══ PROVIDED INFORMATION ══

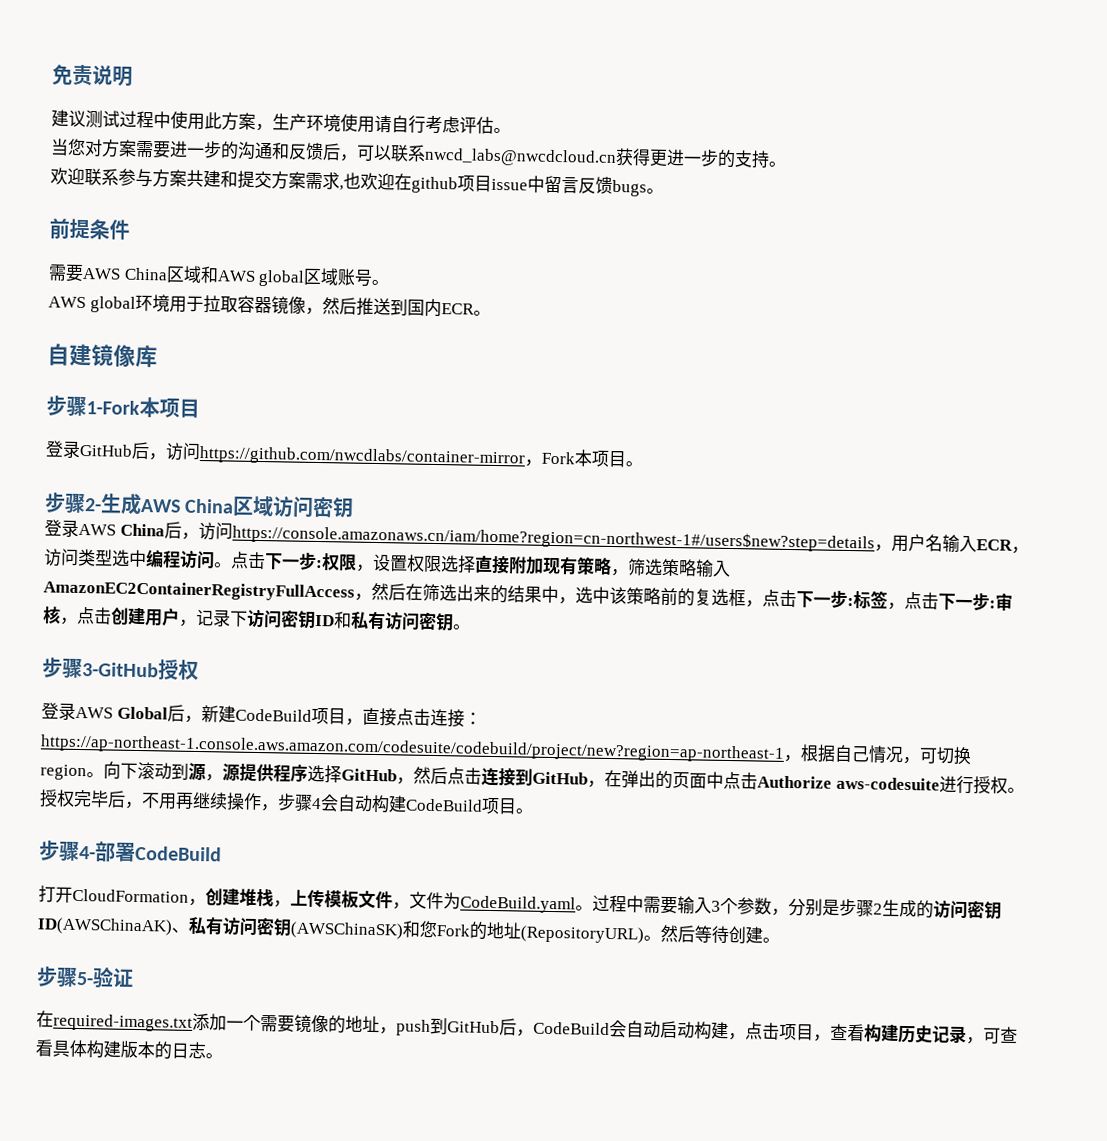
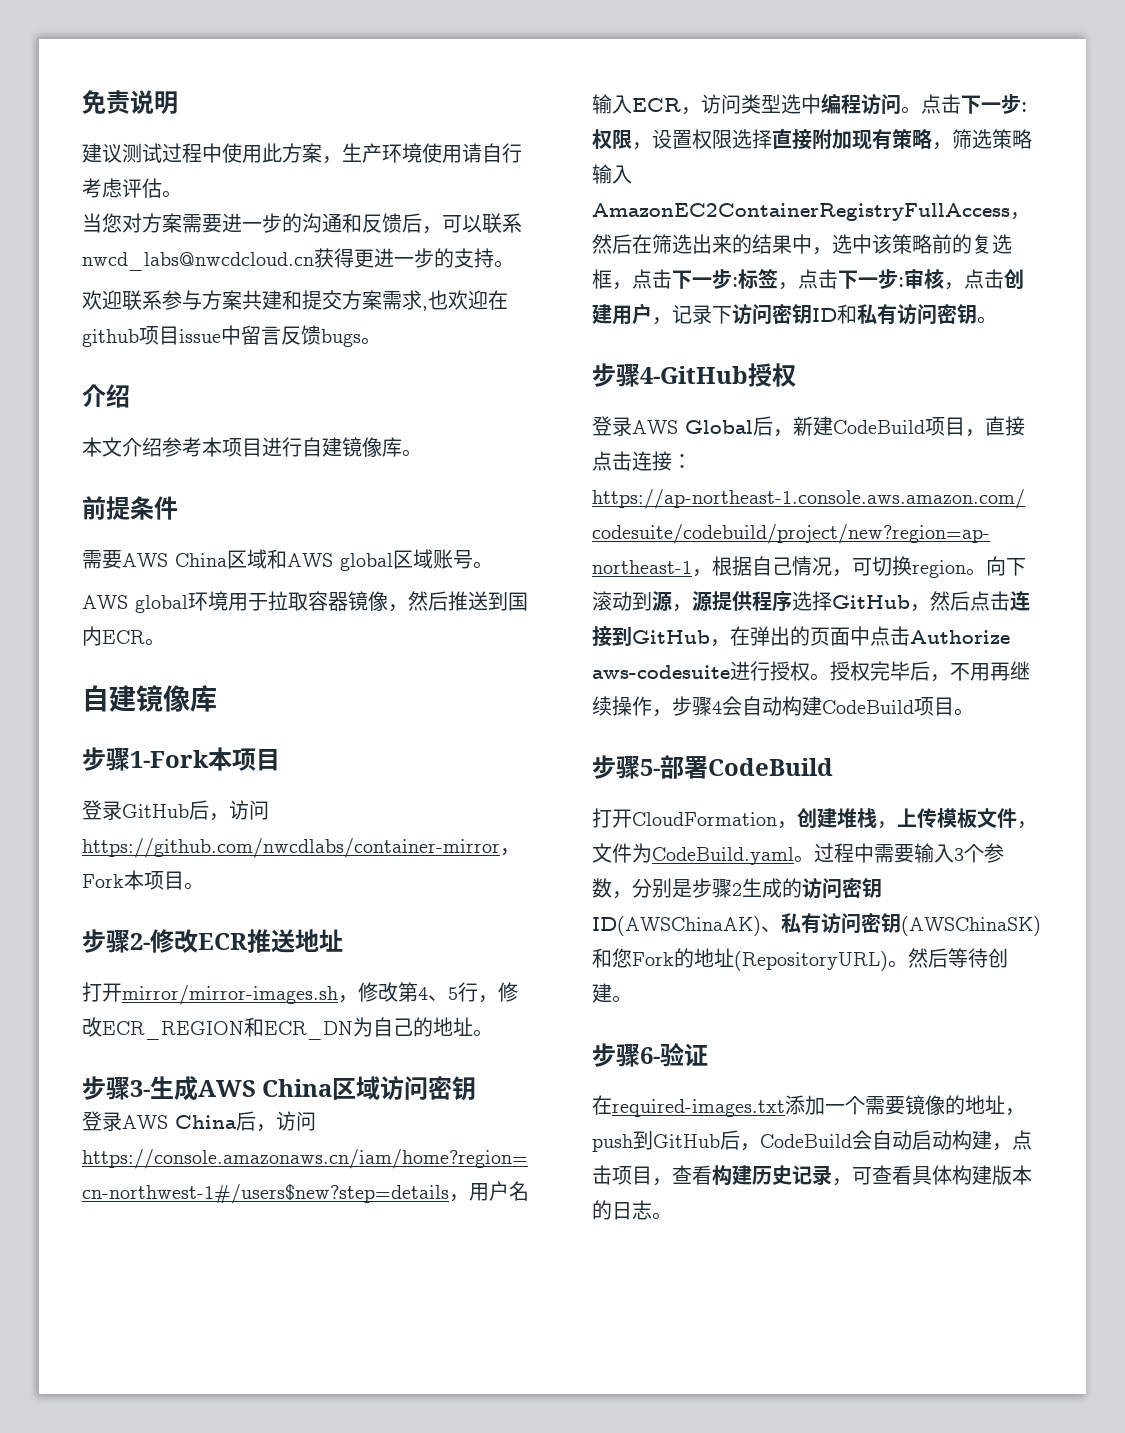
(664, 191) none -> [82,384,130,408] [82,437,422,457] // 介绍 // 本文介绍参考本项目进行自建镜像库。
(102, 505) none -> [150,929,343,953] [82,982,518,1005] [82,1017,493,1040] [82,1076,150,1100] 修改ECR推送地址 // 打开mirror/mirror-images.sh，修改第4、5行，修改ECR_REGION和ECR_DN为自己的地址。 // 步骤3-
[82,662,159,678] 3-GitHub -> [640,366,748,384] 4-GitHub
[79,846,96,860] 4- -> [640,759,660,776] 5-
[76,971,94,986] 5- -> [640,1047,660,1064] 6-

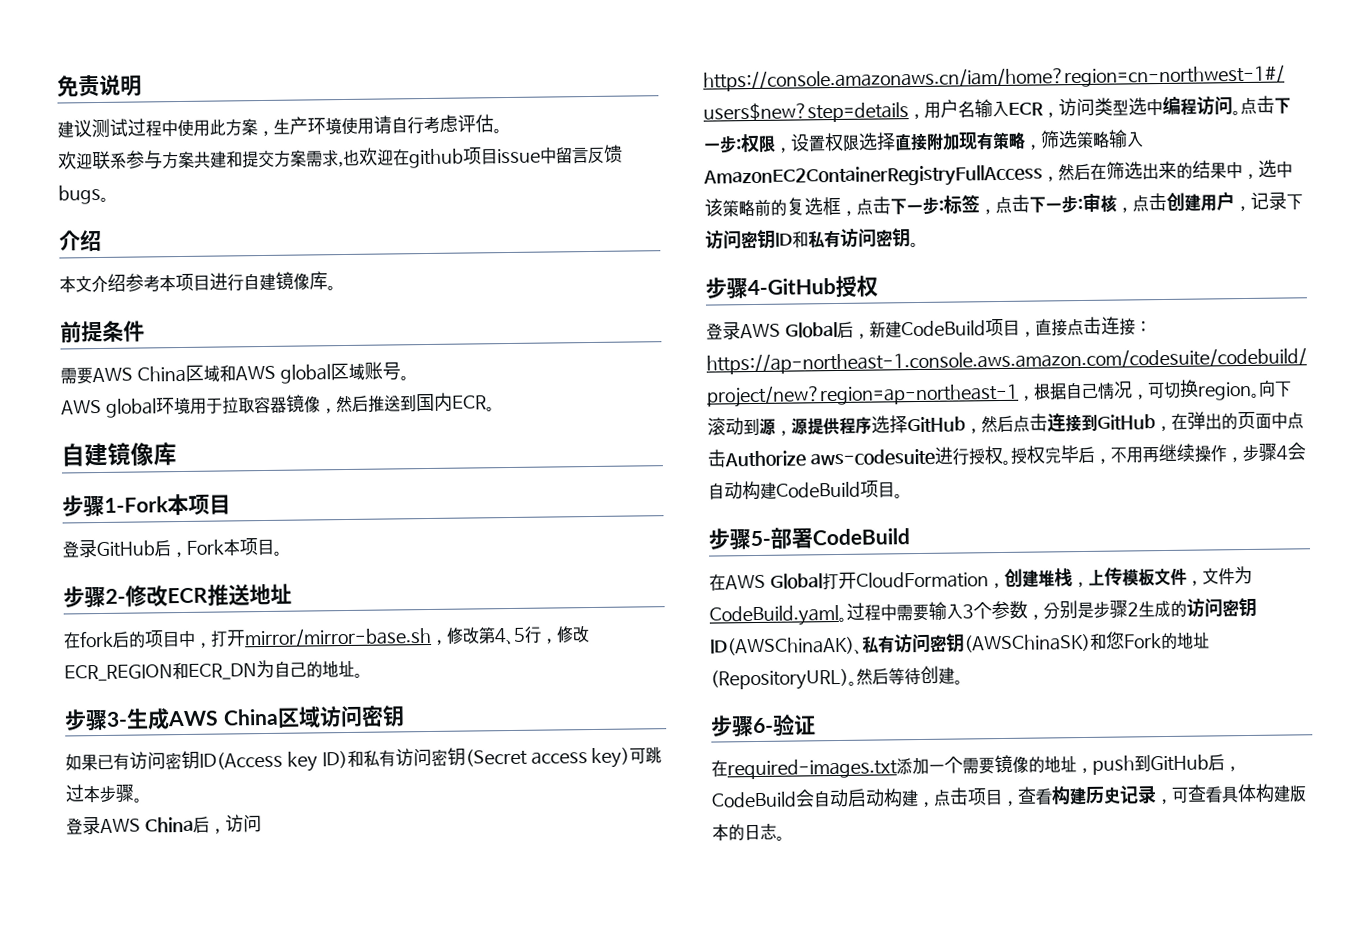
[82,213,522,234] [82,248,514,271] // 当您对方案需要进一步的沟通和反馈后，可以联系nwcd_labs@nwcdcloud.cn获得更进一步的支持。 -> (502, 131) none
[229,800,269,820] [82,838,520,858] 访问https://github.com/nwcdlabs/container-mirror， -> (188, 554) none
[82,982,338,1005] 打开mirror/mirror-images.sh -> [63,626,432,650] 在fork后的项目中，打开mirror/mirror-base.sh
(477, 1088) none -> [65,747,663,772] [65,783,143,804] // 如果已有访问密钥ID(Access key ID)和私有访问密钥(Secret access key)可跳过本步骤。
(833, 767) none -> [709,573,823,592] 在AWS Global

═══

> **THE TASK**:
Make a verbatim copy of all the entries and strip out the pictures.

> **RESULT**:
(664, 191) none -> [82,384,130,408] [82,437,422,457] // 介绍 // 本文介绍参考本项目进行自建镜像库。
(102, 505) none -> [150,929,343,953] [82,982,518,1005] [82,1017,493,1040] [82,1076,150,1100] 修改ECR推送地址 // 打开mirror/mirror-images.sh，修改第4、5行，修改ECR_REGION和ECR_DN为自己的地址。 // 步骤3-
[82,662,159,678] 3-GitHub -> [640,366,748,384] 4-GitHub
[79,846,96,860] 4- -> [640,759,660,776] 5-
[76,971,94,986] 5- -> [640,1047,660,1064] 6-

[82,213,522,234] [82,248,514,271] // 当您对方案需要进一步的沟通和反馈后，可以联系nwcd_labs@nwcdcloud.cn获得更进一步的支持。 -> (502, 131) none
[229,800,269,820] [82,838,520,858] 访问https://github.com/nwcdlabs/container-mirror， -> (188, 554) none
[82,982,338,1005] 打开mirror/mirror-images.sh -> [63,626,432,650] 在fork后的项目中，打开mirror/mirror-base.sh
(477, 1088) none -> [65,747,663,772] [65,783,143,804] // 如果已有访问密钥ID(Access key ID)和私有访问密钥(Secret access key)可跳过本步骤。
(833, 767) none -> [709,573,823,592] 在AWS Global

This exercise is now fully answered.